RTX 5060 Blackwell vs RTX 4070: LLM Inference Benchmarks

The Problem

FastForward — our new RTX 5060 (Blackwell, 8GB VRAM) inference host — was consistently underperforming BigBrain's RTX 4070 (Ada, 12GB VRAM) on identical models. The 5060 is a newer architecture with higher theoretical throughput, so something was wrong.

Initial benchmarks showed the 5060 running at roughly half the 4070's speed on the same Qwen 3 8B model. Task Manager revealed the root cause: the GPU was only handling 72% of inference, with 28% spilling to CPU. The model's KV cache was overflowing 8GB VRAM.

The Investigation

Baseline: RTX 4070 (12GB VRAM)

Model	Quant	Tokens/sec	GPU Offload
qwen3:8b	Q4_K_M	73.1	100%
qwen3:14b	Q4_K_M	42.3	100%
qwen3:32b	Q4_K_M	18.7	~60%

RTX 5060 — Before Optimization

Model	Quant	Tokens/sec	GPU Offload
qwen3:8b	Q4_K_M	38.2	~72%

The Q4_K_M quantization of the 8B model uses ~5.2GB for weights alone. With the KV cache, metadata, and CUDA overhead, total VRAM demand exceeded 8GB. The overflow spilled to system RAM, cutting throughput in half.

The Fix: IQ4_XS Quantization

IQ4_XS is a more aggressive quantization format that reduces model weights by roughly 15% compared to Q4_K_M while maintaining nearly identical perplexity. For the 8B model, this brought weights down to ~4.4GB — leaving enough VRAM headroom for the KV cache to stay fully GPU-resident.

RTX 5060 — After IQ4_XS

Model	Quant	Tokens/sec	GPU Offload
qwen3:8b	IQ4_XS	67.3	100%

67.3 t/s — within 8% of the 4070's 73.1 t/s. The remaining gap is architectural: the 4070 has 50% more CUDA cores and higher memory bandwidth. But the 5060 is now pulling its weight as a viable subagent inference host.

Failed Experiment: SGLang + NVFP4

We also tested SGLang with NVIDIA's native FP4 quantization (NVFP4), hoping Blackwell's hardware FP4 support would unlock better performance. The NVFP4 model alone required 7.24GB VRAM — leaving almost nothing for the KV cache. It OOM'd immediately on any non-trivial prompt.
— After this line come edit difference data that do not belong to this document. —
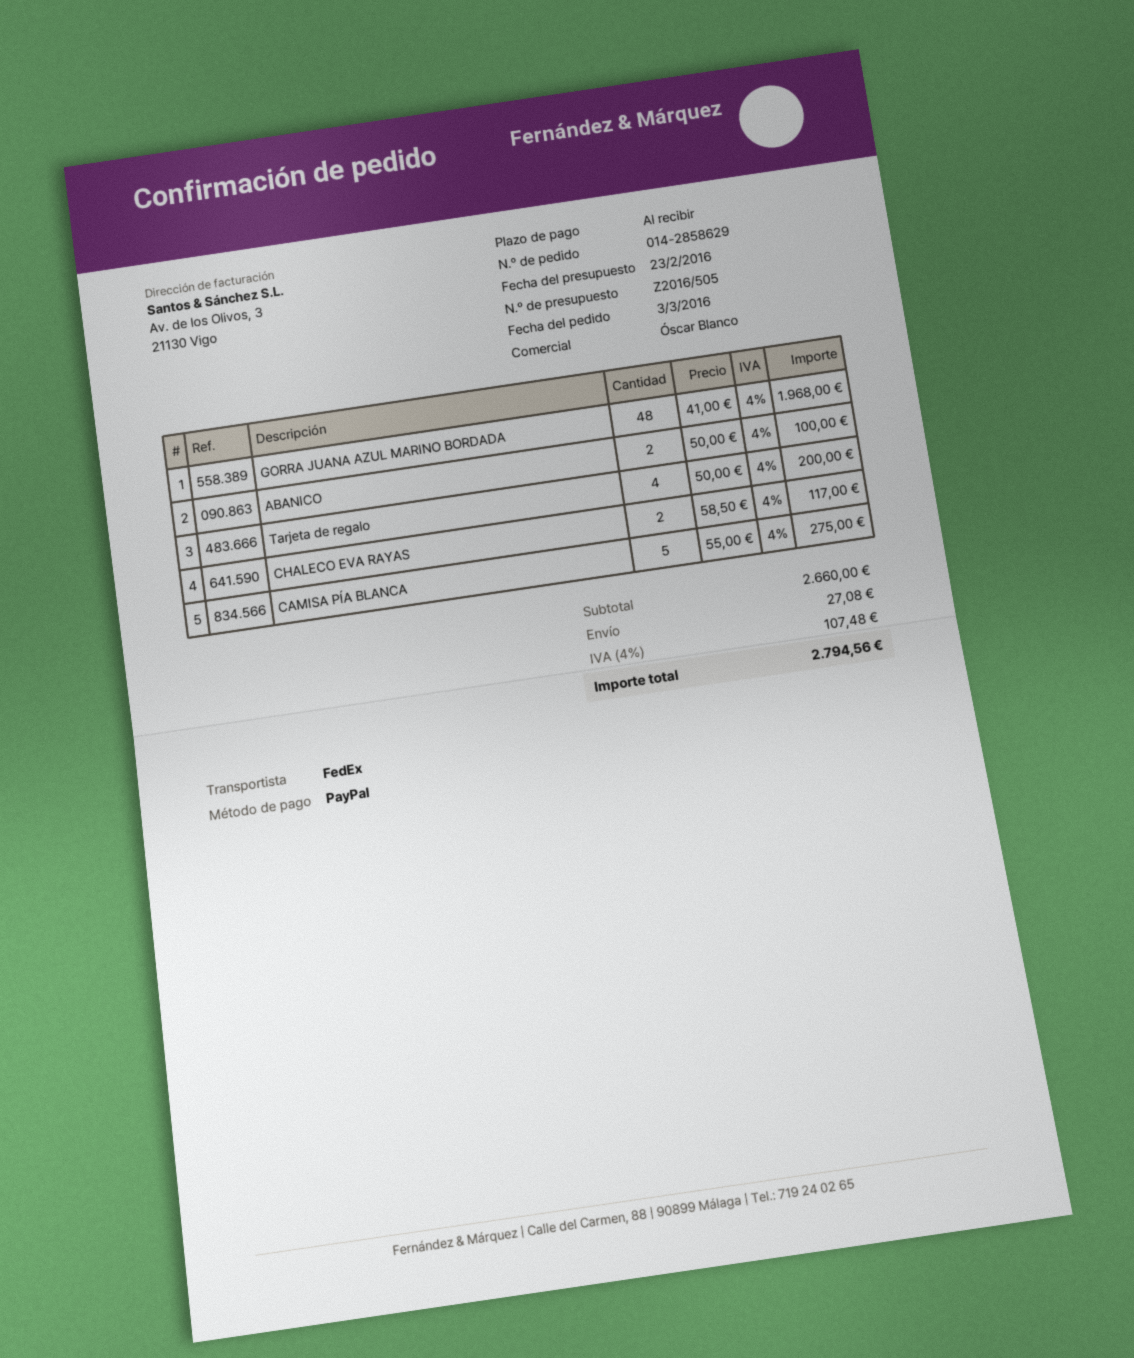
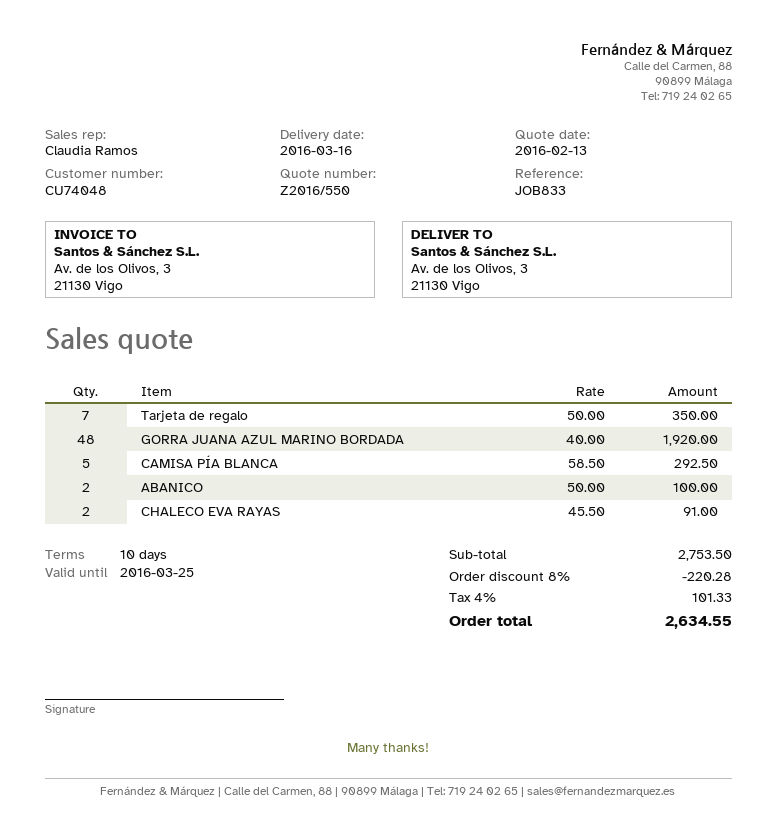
quote number: Z2016/505 -> Z2016/550
quote date: 2016-02-23 -> 2016-02-13
payment terms: on receipt -> 10 days
sales rep: Óscar Blanco -> Claudia Ramos
GORRA JUANA AZUL MARINO BORDADA: 48 x 41.00 = 1968.00 -> 48 x 40.00 = 1920.00
Tarjeta de regalo: 4 x 50.00 = 200.00 -> 7 x 50.00 = 350.00
CHALECO EVA RAYAS: 2 x 58.50 = 117.00 -> 2 x 45.50 = 91.00
CAMISA PÍA BLANCA: 5 x 55.00 = 275.00 -> 5 x 58.50 = 292.50
subtotal: 2660.00 -> 2753.50
discount: none -> 8% = 220.28
shipping: 27.08 -> none
tax: 4% = 107.48 -> 4% = 101.33
total: 2794.56 -> 2634.55

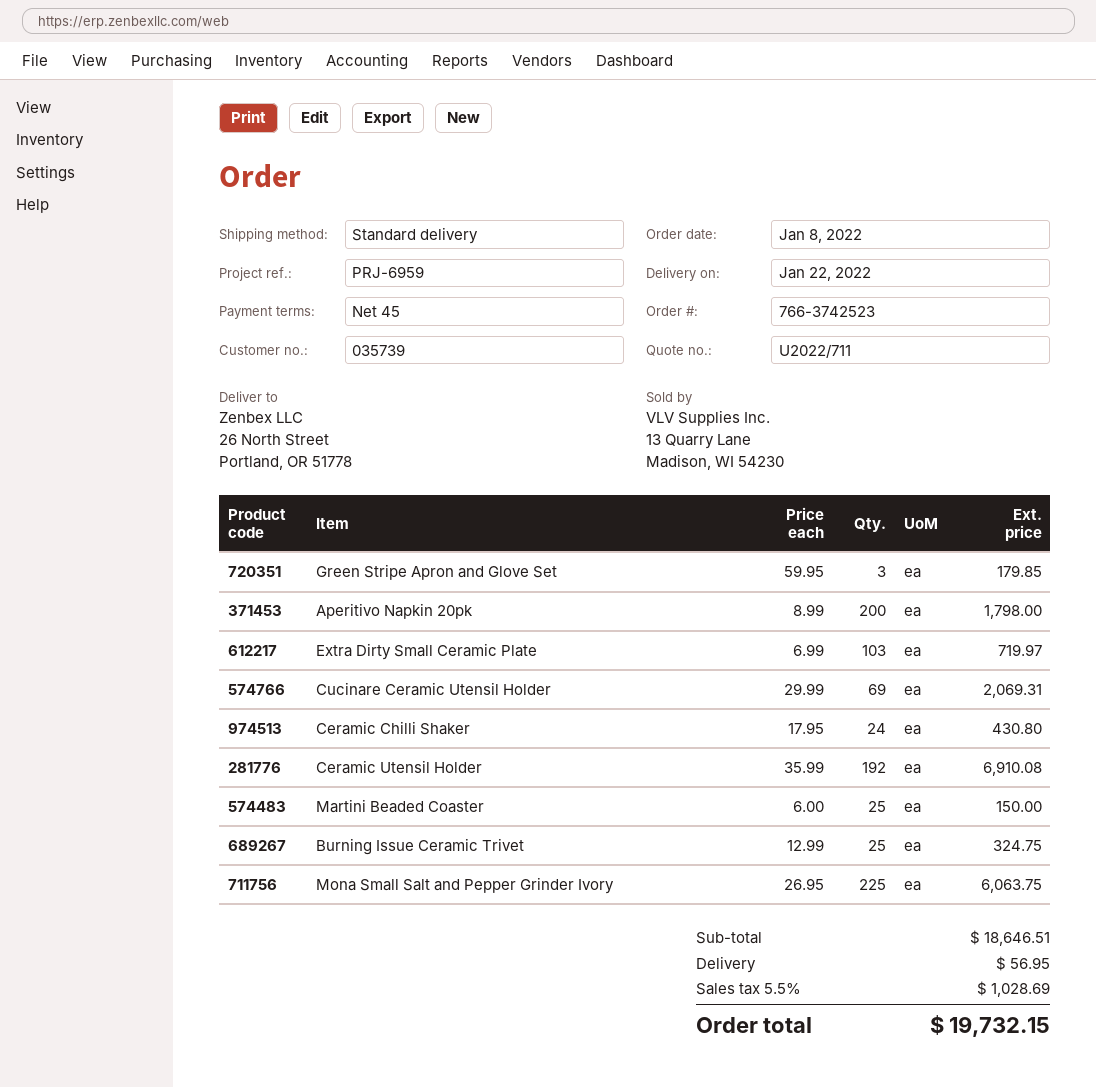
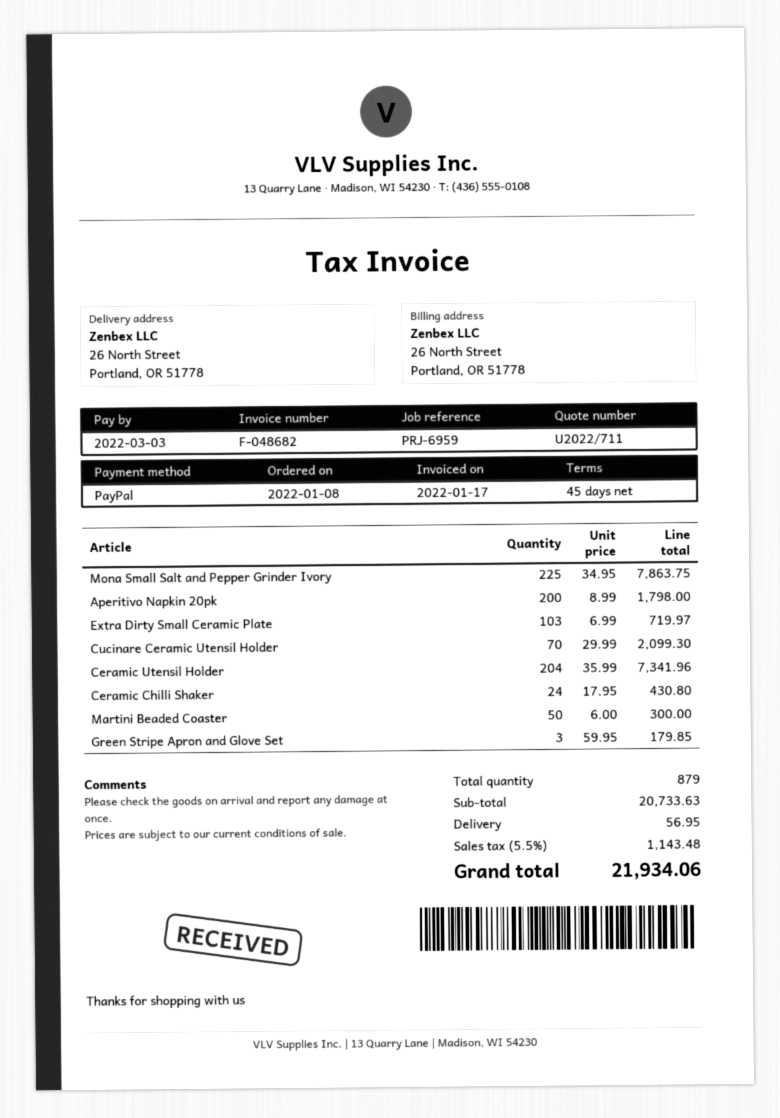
Cucinare Ceramic Utensil Holder: 69 x 29.99 = 2069.31 -> 70 x 29.99 = 2099.30
Ceramic Utensil Holder: 192 x 35.99 = 6910.08 -> 204 x 35.99 = 7341.96
Martini Beaded Coaster: 25 x 6.00 = 150.00 -> 50 x 6.00 = 300.00
Burning Issue Ceramic Trivet: 25 x 12.99 = 324.75 -> none
Mona Small Salt and Pepper Grinder Ivory: 225 x 26.95 = 6063.75 -> 225 x 34.95 = 7863.75
subtotal: 18646.51 -> 20733.63
tax: 5.5% = 1028.69 -> 5.5% = 1143.48
total: 19732.15 -> 21934.06

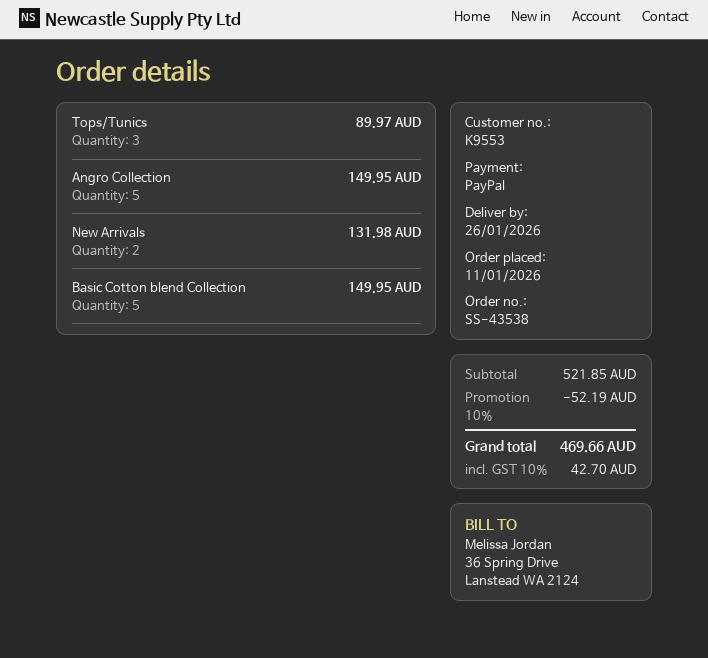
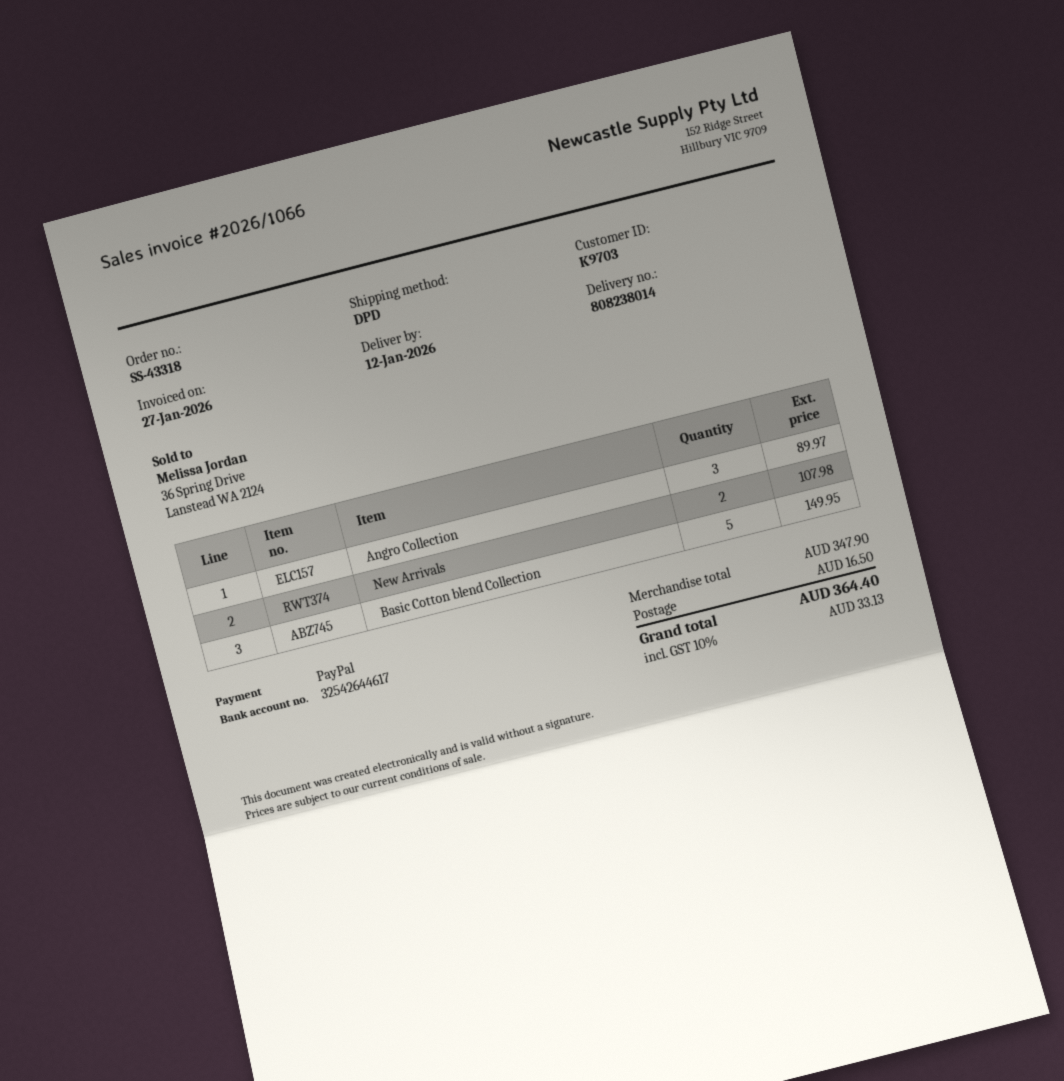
order number: SS-43538 -> SS-43318
delivery date: 2026-01-26 -> 2026-01-12
customer number: K9553 -> K9703
Tops/Tunics: 3 for 89.97 -> none
Angro Collection: 5 for 149.95 -> 3 for 89.97
New Arrivals: 2 for 131.98 -> 2 for 107.98
subtotal: 521.85 -> 347.90
discount: 10% = 52.19 -> none
shipping: none -> 16.50
tax: 10% = 42.70 -> 10% = 33.13
total: 469.66 -> 364.40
NVFP4 is designed for cards with 16GB+ VRAM. On 8GB, it's not viable.

Key Takeaways

VRAM is king for local LLM inference. Architecture and clock speed are secondary to whether the model fits entirely in GPU memory.
Quantization format matters on VRAM-constrained cards. IQ4_XS vs Q4_K_M was the difference between 38 t/s and 67 t/s — same model, same GPU.
8GB VRAM is the new minimum, not the sweet spot. It works for 8B models with careful quantization, but 12GB gives dramatically more flexibility.
Check your GPU offload ratio before blaming software. If Task Manager shows CPU involvement during inference, your model is spilling.

Current Deployment

FastForward now runs as a dedicated subagent inference host in our AI swarm, serving IQ4_XS-quantized models at 67 t/s. BigBrain (RTX 4070) remains the primary agent model host at 73 t/s with room for larger models and longer contexts.